— Exercise details —
Please give back the listing below word for word, without the images.

— Data to use —

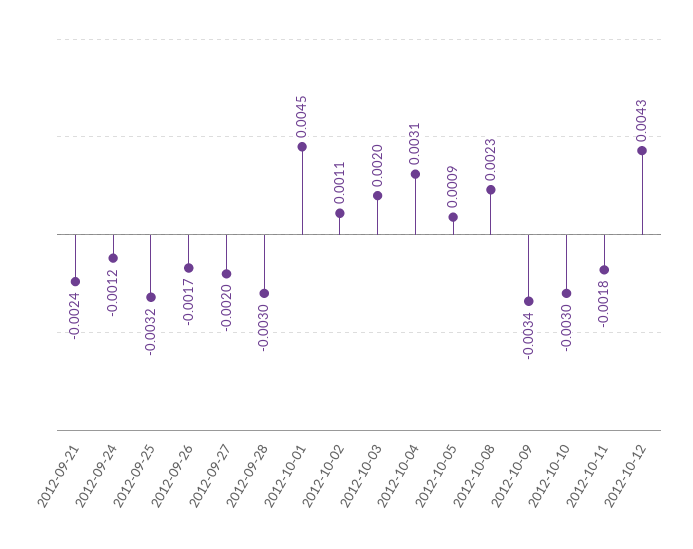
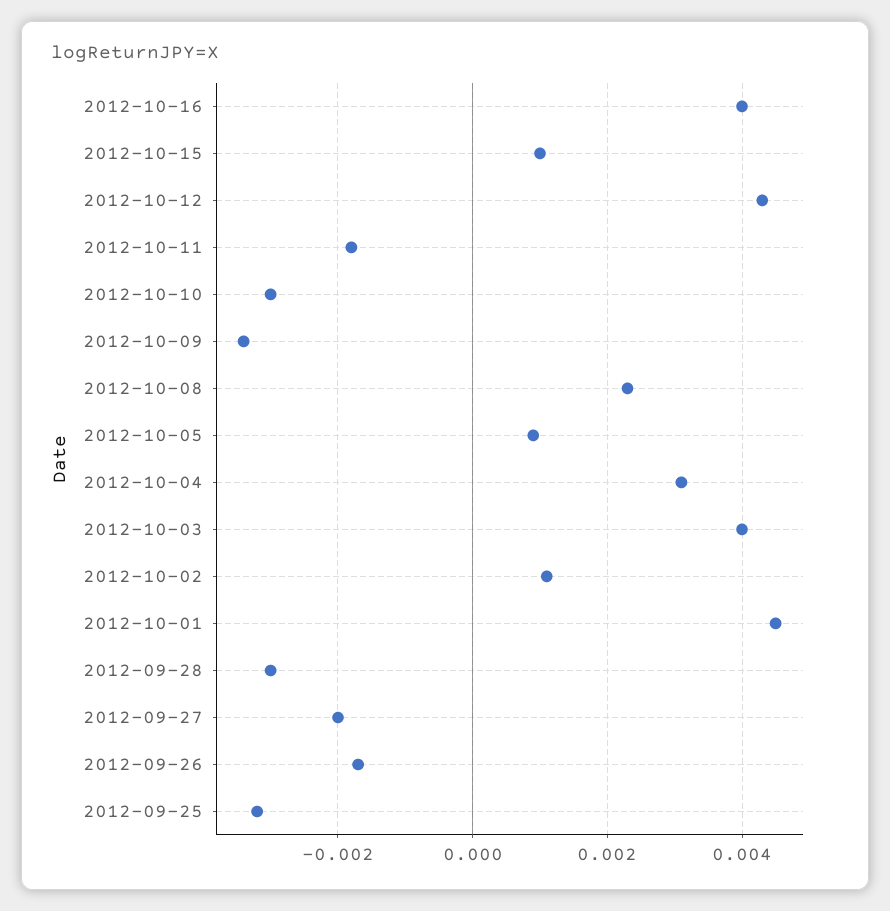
2012-09-21: -0.0024 -> none
2012-09-24: -0.0012 -> none
2012-10-03: 0.002 -> 0.004
2012-10-16: none -> 0.004
2012-10-15: none -> 0.001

— Answer space —
2012-09-21: -0.0024 -> none
2012-09-24: -0.0012 -> none
2012-10-03: 0.002 -> 0.004
2012-10-16: none -> 0.004
2012-10-15: none -> 0.001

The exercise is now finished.